Я все еще не понимала, о ком идет речь, но в ларинском журчании мелькнуло слово, осветившее для меня все: Холмогорная! Да, Титов — начальник строительства в Холмогорной, блестящий хозяйственник, герой гражданской войны, представитель новой технической интеллигенции. Я его видела в разных президиумах: красивый мужчина с такими огнями в глазах, что казалось, сейчас выпрыгнет из президиума и чего-нибудь учудит… А что жена? Наверное, такой хват имел романы на стороне.
Такие соображения лениво копошились в моей голове, и не возникло в ней никаких, даже ни тени предчувствий, что это происшествие может сыграть какую- то роль в моей жизни.
«Интересуются возможными причинами? Будет сделано». — Я стала одеваться. Присланная за мной машина уже стояла у подъезда.
Когда мы подъезжали к Лебяжьему, совсем рассвело.

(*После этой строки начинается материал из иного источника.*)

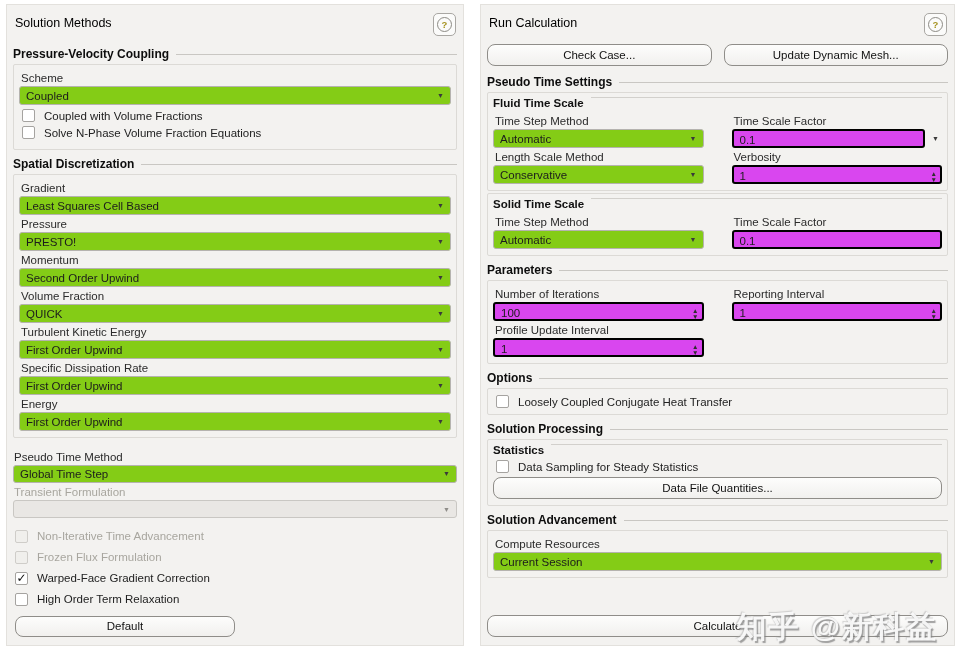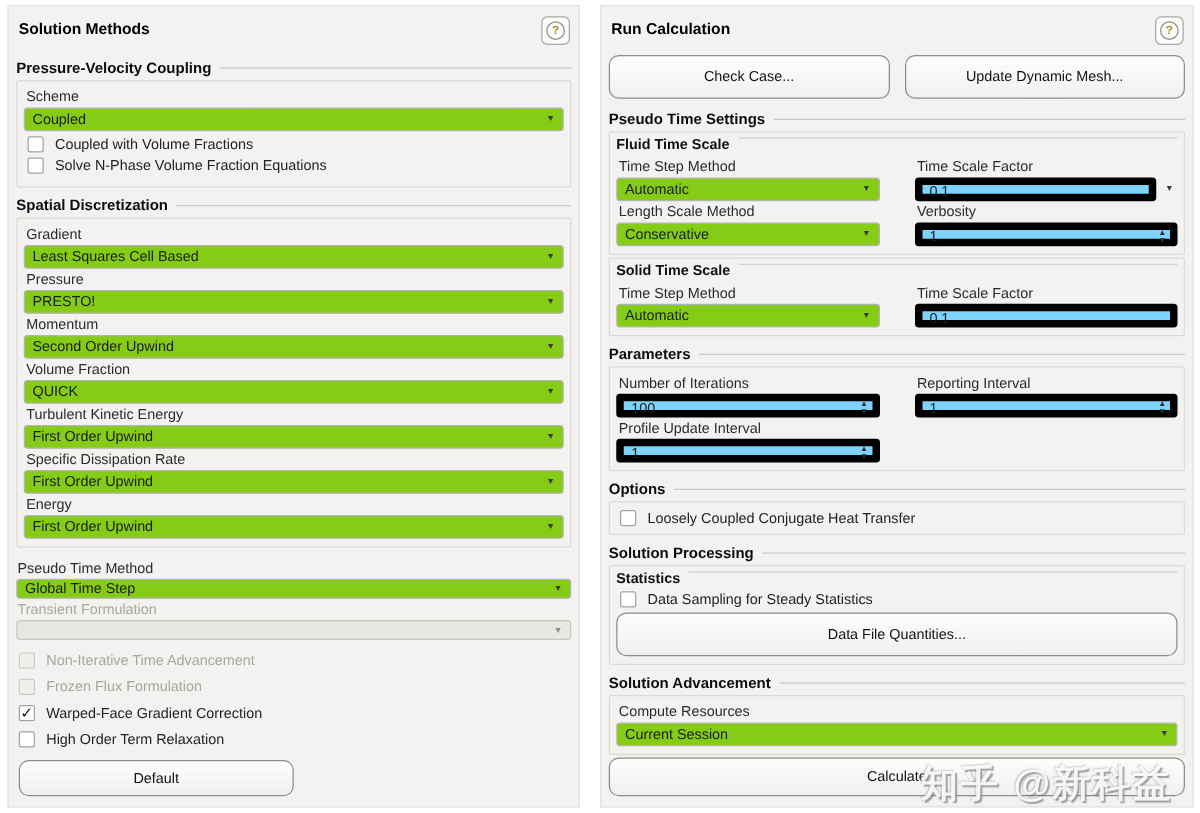"Solution Methods" .title { font-weight: bold -> normal }
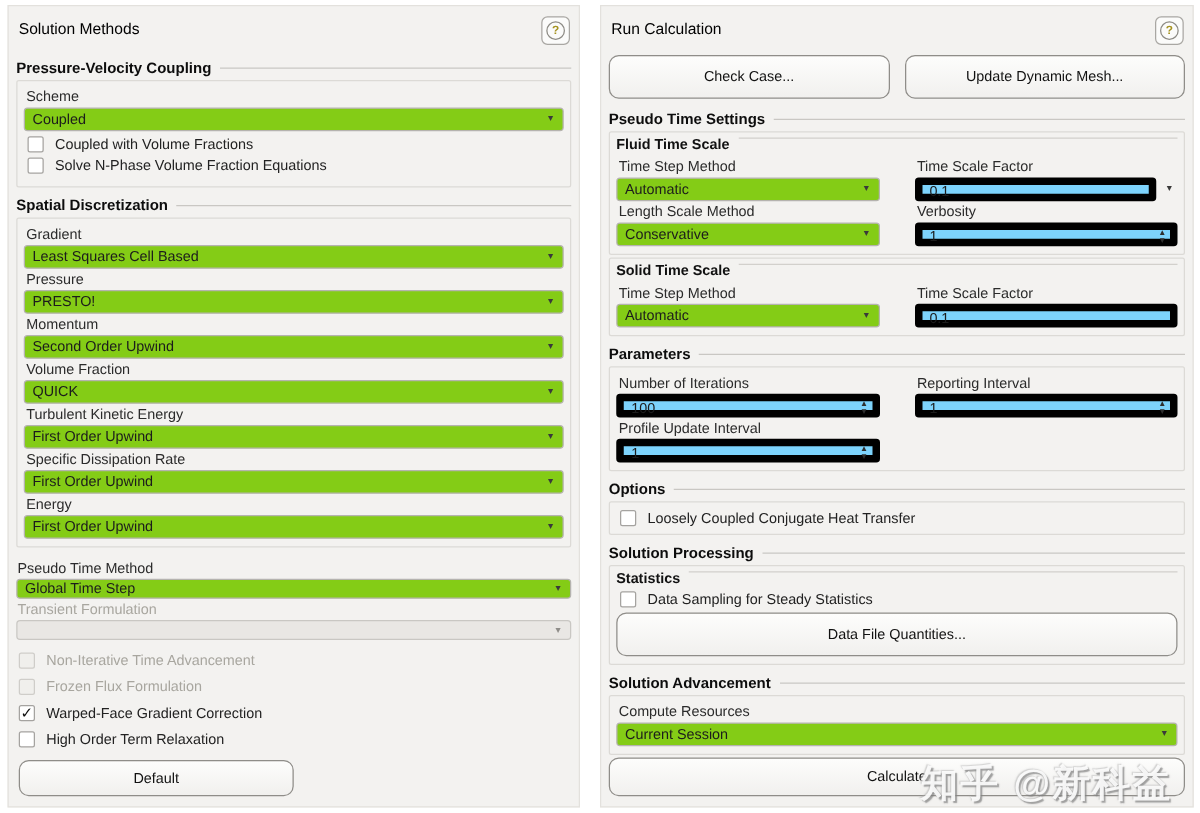"Check Case..." .btn { height: 35px -> 22px }
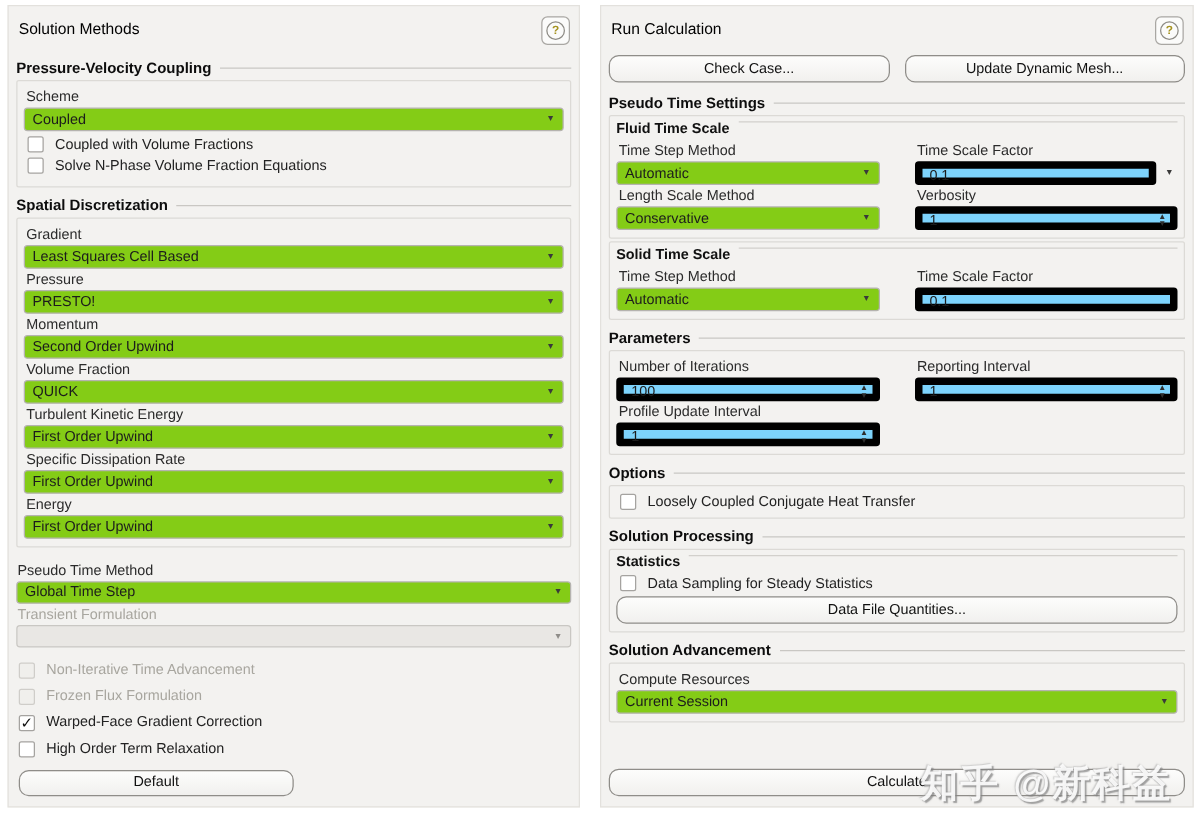"0.1" .inputbox { align-items: flex-start -> flex-end; background: #7dd3fc -> #d946ef; border: 6px solid #000000 -> 2px solid #000000 }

Дождь все еще моросил, временами останавливаясь, на какие-то минуты неподвижно повисая в воздухе слабо мерцающей пеленой, похожей на частую сеть, полную мелко трепыхающейся рыбы.
Ехали по пустынной проселочной дороге, раскисшей от ночного дождя, и я подумала, что, когда женщина стреляла в себя, тоже шел дождь и струи текли по стеклу темного окна. И может быть, это было последнее, что она увидела.
Мы спустились с крутого холма к озерам. Да, здесь было не одно озеро, а несколько, словно нанизанные на один стержень кольца. Серая без блеска вода была огорожена темно-зелеными стеблями камышей, угрожающе резкими, как ножи, иногда с коричневыми словно бы рукоятками, точно эти ножи вонзились лезвиями в землю.
И как-то не верилось, чтобы эти суровые озера были лебяжьими.
«Куда выходили окна той комнаты, где женщина?» — Я подумала об этом потому, что мы уже подымались вверх на глинистый бугор, на котором был виден большой, помещичьего типа дом с колоннами, окруженный садом. Титов, конечно, крупный работник, но неужели ему отведена такая огромная усадьба? Других строений поблизости не было видно, и мы подъехали к воротам. «Детский туберкулезный санаторий имени Розы Люксембург», — прочла я.
У проходной, где уже знали о происшествии, вахтерша в брезентовом плаще с капюшоном показала нам рукой под горку: там, за мостиком…
Мы переехали деревянный мост над мутным ручьем, вбегающим в озеро, и оказались в крошечном поселке. Один из домов, наверное, когда-то принадлежал управляющему имением, он был побольше, мокрые кусты окружали застекленную веранду. Ворота были отворены, и когда мы въехали, то увидели поодаль под навесом новенькую машину «рено», на которой, видимо, приехал Титов.
Вдоль тропинки, ведущей к дому, шпалерами стояли кусты флоксов сплошь с обрезанными стеблями. Сад был просто опустошен.